Both Articles 72 and 161 repose the power of the people in the highest dignitaries, i.e., the President or the Governor of a State, as the case may be, and there are no words of limitation indicated in either of the two Articles. The President or the Governor, as the case may be, in exercise of power under Article 72/161 respectively, may examine the evidence afresh and this exercise of power is clearly independent of the judiciary.
The Court, in numerous instances, clarified that the executive is not sitting as a court of appeal rather the power of President/Governor to grant remission of sentence is an act of grace and humanity in appropriate cases, i.e., distinct, absolute and unfettered in its nature.
In this context, the deliberations in Epuru Sudhakar & Anr. v. Govt. of A.P. & Ors., 2006(4) RCR (Criminal) 616 : (2006)8 SCC 161 are relevant which are as under :
“16. The philosophy underlying the pardon power is that “every civilised country recognizes, and has therefore provided for, the pardoning power to be exercised as an act of grace and humanity in proper cases. Without such a power of clemency, to be exercised by some department or functionary of a Government, a country would be most imperfect and deficient in its political morality, and in that attribute of Deity whose judgments are always tempered with mercy. [See 59 American Jurisprudence 2d, page 5]
17. The rationale of the pardon power has been felicitously enunciated by the celebrated Justice Holmes of the United States Supreme Court in the case of Biddle v. Perovich in these words 71 L. Ed. 1161 at 1163: A pardon in our days is not a private act of grace from an individual happening to possess power. It is a part of the constitutional scheme. When granted, it is the determination of the ultimate authority that the public welfare will be better served by inflicting less than what the judgment fixed.”
Article 72/161 of the Constitution entail remedy to all the convicts and not limited to only death sentence cases and must be understood accordingly. It contains the power of reprieve, remission, commutation and pardon for all offences, though death sentence cases invoke the strongest sentiment since it is the only sentence that cannot be undone once it is executed.
The power reposed in the President under Article 72 and the Governor under Article 161 of the Constitution is not a matter of grace or mercy, but is a constitutional duty of great significance and the same has to be exercised with great care and circumspection keeping in view the larger public interest.
In this context, in Kuljeet Singh v. Lt. Governor, (1982)1 SCC 417, this Court held :
“1. The question as regards the scope of the power of the President under Article 72 of the Constitution to commute a sentence of death into a lesser sentence may have to await examination on an appropriate occasion. This clearly is not that occasion because insofar as this case is concerned, whatever be the guide-lines observed for the exercise of the power conferred by Article 72, the only sentence which can possibly be imposed upon the petitioner is that of death and no circumstances exist for interference with that sentence.
Therefore we see no justification for saying that in refusing to commute the sentence of death imposed upon the petitioner into a lesser sentence, the President has in any manner transgressed his discretionary power under Article 72. Undoubtedly, the President has the power in an appropriate case to commute any sentence imposed by a court into a lesser sentence and as said by Chief Justice Taft in James Shewan and Sons v.

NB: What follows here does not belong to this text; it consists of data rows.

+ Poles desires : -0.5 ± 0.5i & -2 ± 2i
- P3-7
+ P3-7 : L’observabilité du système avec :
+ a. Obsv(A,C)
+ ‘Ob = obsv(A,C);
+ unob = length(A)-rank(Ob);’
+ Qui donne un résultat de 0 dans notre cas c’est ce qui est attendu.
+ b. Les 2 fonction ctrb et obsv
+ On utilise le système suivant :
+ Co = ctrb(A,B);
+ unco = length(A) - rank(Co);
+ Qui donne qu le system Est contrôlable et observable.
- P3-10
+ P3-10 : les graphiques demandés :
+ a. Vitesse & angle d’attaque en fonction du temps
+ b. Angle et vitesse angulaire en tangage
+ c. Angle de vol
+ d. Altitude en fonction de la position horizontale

U.S., the “executive clemency exists to afford relief from undue harshness or evident mistake in the operation or enforcement of the criminal law” and that the administration of justice by the courts is not necessarily or certainly considerate of circumstances which may properly mitigate guilt. But the question as to whether the case is appropriate for the exercise of the power conferred by Article 72 depends upon the facts and circumstances of each particular case.
The necessity or the justification for exercising that power has therefore to be judged from case to case. In fact, we do not see what useful purpose will be achieved by the petitioner by ensuring the imposition of any severe, judicially evolved constraints on the wholesome power of the President to use it as the justice of a case may require. After all, the power conferred by Article 72 can be used only for the purpose of reducing the sentence, not for enhancing it.

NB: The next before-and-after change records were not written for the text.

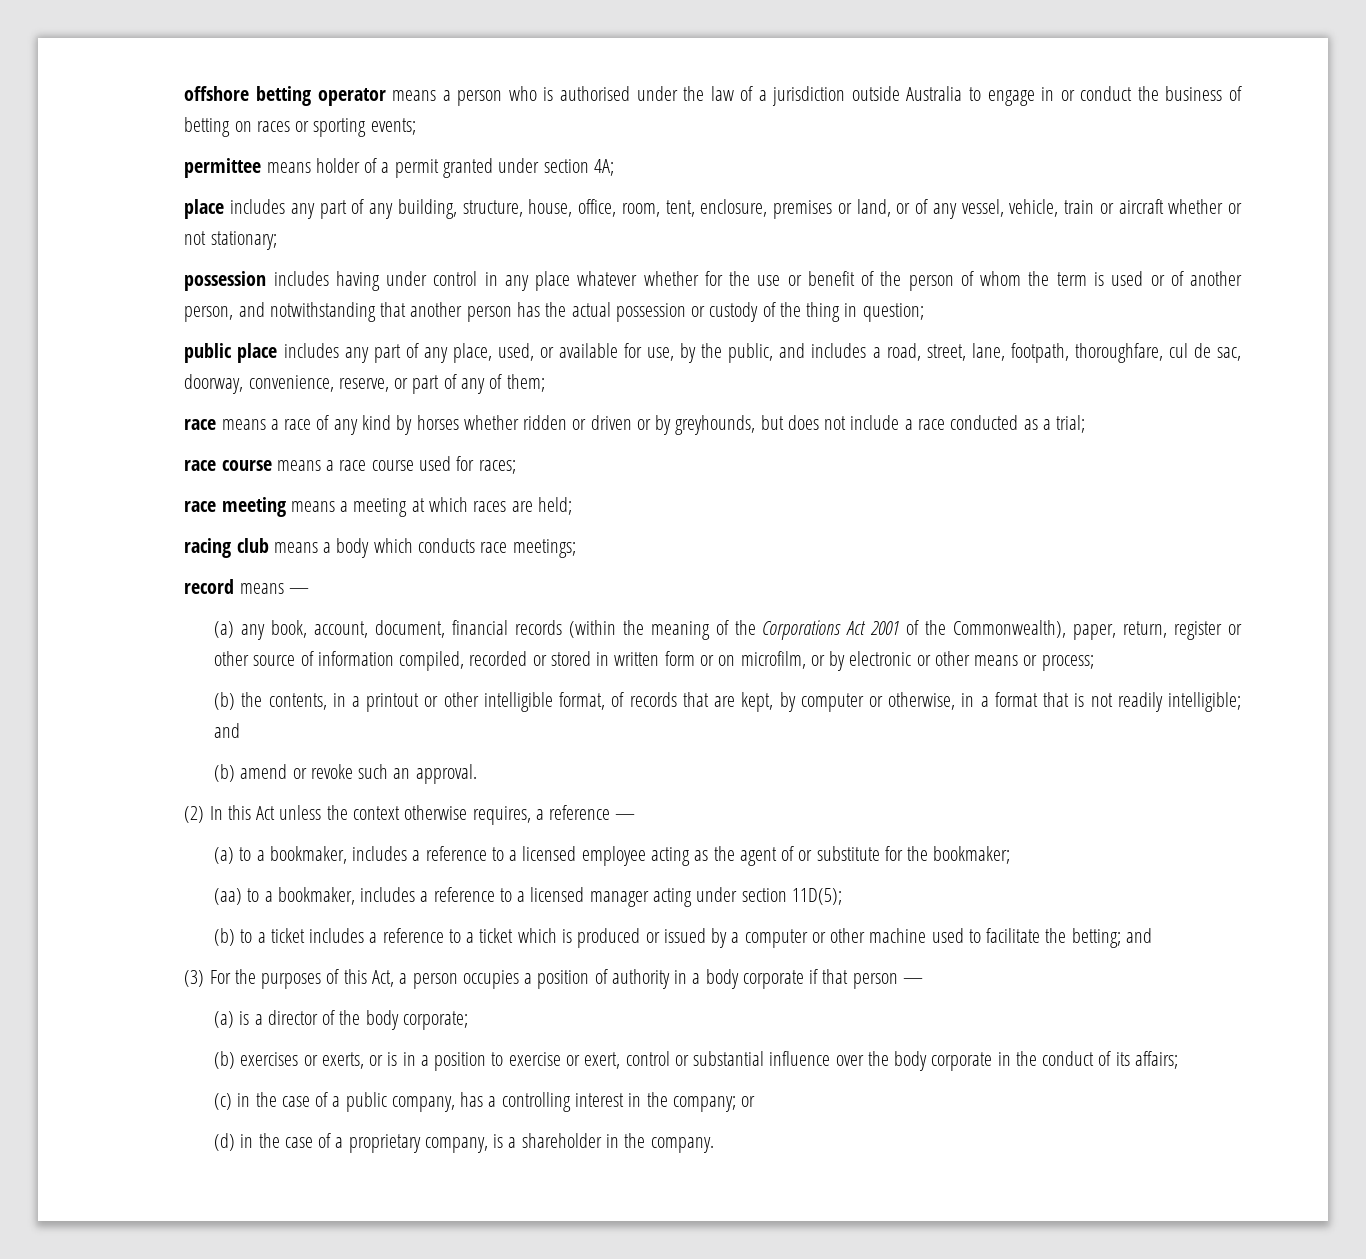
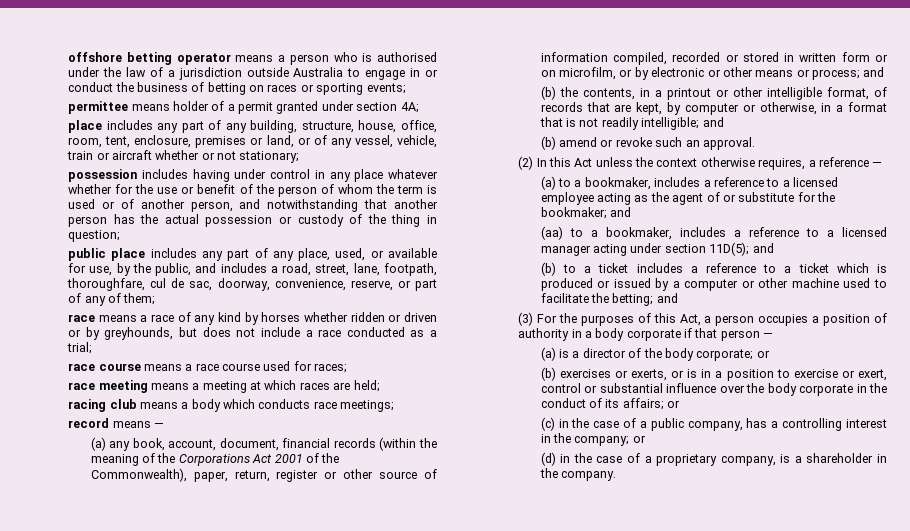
- (a) any book, account, document, financial records (within the meaning of the Corporations Act 2001 of the Commonwealth), paper, return, register or other source of information compiled, recorded or stored in written form or on microfilm, or by electronic or other means or process;
+ (a) any book, account, document, financial records (within the meaning of the Corporations Act 2001 of the Commonwealth), paper, return, register or other source of information compiled, recorded or stored in written form or on microfilm, or by electronic or other means or process; and
- (a) to a bookmaker, includes a reference to a licensed employee acting as the agent of or substitute for the bookmaker;
+ (a) to a bookmaker, includes a reference to a licensed employee acting as the agent of or substitute for the bookmaker; and
- (aa) to a bookmaker, includes a reference to a licensed manager acting under section 11D(5);
+ (aa) to a bookmaker, includes a reference to a licensed manager acting under section 11D(5); and
- (a) is a director of the body corporate;
+ (a) is a director of the body corporate; or
- (b) exercises or exerts, or is in a position to exercise or exert, control or substantial influence over the body corporate in the conduct of its affairs;
+ (b) exercises or exerts, or is in a position to exercise or exert, control or substantial influence over the body corporate in the conduct of its affairs; or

We need not, however, go into that question elaborately because insofar as this case is concerned, we are quite clear that not even the most liberal use of his mercy jurisdiction could have persuaded the President to interfere with the sentence of death imposed upon the petitioner, in view particularly of the considerations mentioned by us in our judgment in Kuljeet Singh v. Union of India. We may recall what we said in that judgment that “the death of the Chopra children was caused by the petitioner and his companion Billa after a savage planning which bears a professional stamp”, that the “survival of an orderly society demands the extinction of the life of persons like Ranga and Billa who are a menace to social order and security”, and that “they are professional murderers and deserve no sympathy even in terms of the evolving standards of decency of a mature society.”
In concise, the power vested in the President under Article 72 and the Governor under Article 161 of the Constitution is a Constitutional duty. As a result, it is neither a matter of grace nor a matter of privilege but is an important constitutional responsibility reposed by the people in the highest authority. The power of pardon is essentially an executive action, which needs to be exercised in the aid of justice and not in defiance of it. Further, it is well settled that the power under Article 72/161 of the Constitution of India is to be exercised on the aid and advice of the Council of Ministers.